When data practitioners talk about their data environments, they usually emphasize scale and volume. One of Acceldata’s customers, for example, manages dozens of applications and applies a variety of open-source tools to help manage 20 billion+ petabytes of data in a multi-layer stack that relies on both on-prem and cloud platforms. Another scaled their data infrastructure from 70 to more than 1500 nodes, all while achieving 99.97% availability across their Hadoop infrastructure.
It’s impressive stuff, but there is an unheralded story behind all of this, and that’s the uptime, availability, and performance of the platforms that lie at the foundation of these data environments. For companies to operate effectively, the systems that fuel their operations have to be functional and available when needed, which is pretty much all the time. When systems are performing – and when they prove that they are persistently capable of maintaining high levels of performance – data teams operate with confidence.
At Acceldata we’ve made a commitment to be transparent to our customers about the status, availability, and performance of our Acceldata Data Observability Cloud. It’s an essential part of our commitment to customers and an important way to earn their trust. Our uptime isn’t just a vanity metric, however. By providing an always-on dashboard of availability, data teams can anticipate where a potential problem might exist and how to adapt their own SLAs and expectations.
Beyond the trust factor, this type of reporting facilitates efficient processes and saves time for internal teams who manage an enterprise’s data, applications, and platforms. When a service is unavailable, they have to be able to quickly determine the source. If it’s an internal issue, they must initiate a process to identify root causes and put remediation plans in place. Awareness is critical to all of this because it enables teams to perform rapid remediation.
This type of transparency has become expected by customers. Like Acceldata, data leaders such as Reddit, Twilio, SquareSpace, and others provide these insights through their own dashboards. Also, like us, these and many other data companies use the Statuspage service (developed by Atlassian) to capture and display this information (it is among a handful of services that offer these dashboards). Other tools, like Downdetector, provide a platform for crowd-sourced performance insights and user feedback.
Each organization provides their own level of detail for their cloud services. Github, for example, provides insights into performance and throttling, and does so with insights based on user location. Microsoft 365 has so many users and a complex set of variables that impact its performance, so it provides details in a more macro fashion.
Improving Platform Usability and Experience
The Acceldata Data Observability Cloud (ADOC) gathers a huge array of metrics by reading and processing raw data as well as meta information from underlying data sources. It allows data engineers and data scientists to monitor compute performance and validate data quality policies defined within the system. It’s only when these systems are all operating in concert that we can deliver a fully available and usable platform to our users.

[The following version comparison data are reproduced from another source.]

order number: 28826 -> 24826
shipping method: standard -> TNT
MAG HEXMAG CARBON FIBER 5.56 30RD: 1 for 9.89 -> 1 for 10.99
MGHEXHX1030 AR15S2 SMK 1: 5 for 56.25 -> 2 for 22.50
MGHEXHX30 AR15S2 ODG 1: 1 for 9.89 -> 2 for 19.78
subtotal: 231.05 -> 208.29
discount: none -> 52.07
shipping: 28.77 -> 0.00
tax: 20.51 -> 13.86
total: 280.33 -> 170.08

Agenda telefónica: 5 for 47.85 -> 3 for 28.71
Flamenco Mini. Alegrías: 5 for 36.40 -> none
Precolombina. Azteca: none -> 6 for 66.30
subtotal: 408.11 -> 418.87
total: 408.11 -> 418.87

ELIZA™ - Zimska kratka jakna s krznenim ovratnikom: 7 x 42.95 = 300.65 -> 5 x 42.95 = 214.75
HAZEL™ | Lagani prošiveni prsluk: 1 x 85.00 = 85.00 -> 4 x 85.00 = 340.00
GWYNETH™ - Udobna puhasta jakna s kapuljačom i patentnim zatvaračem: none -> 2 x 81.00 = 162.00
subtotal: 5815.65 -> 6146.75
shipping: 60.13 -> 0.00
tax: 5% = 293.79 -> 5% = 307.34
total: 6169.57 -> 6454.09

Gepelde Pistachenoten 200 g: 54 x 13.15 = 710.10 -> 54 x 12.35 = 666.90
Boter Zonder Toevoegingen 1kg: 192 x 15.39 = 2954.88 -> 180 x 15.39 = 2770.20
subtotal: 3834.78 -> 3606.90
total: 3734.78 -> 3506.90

You can see the range of sources and their interplay in this visual of the platform in this diagram of the ADOC architecture:
Think of it this way: In a general sense, the Acceldata environment is a cloud-based platform that operates through the ADOC platform that was developed on AWS. The ADOC platform can be thought of as the "environment" component of Acceldata. The Amazon Web Services (AWS) cloud is used as its foundation. You can see that the ADOC platform was built with the assistance of several different AWS services. Acceldata is in charge of all management tasks for the AWS cloud that is utilized for hosting the platform.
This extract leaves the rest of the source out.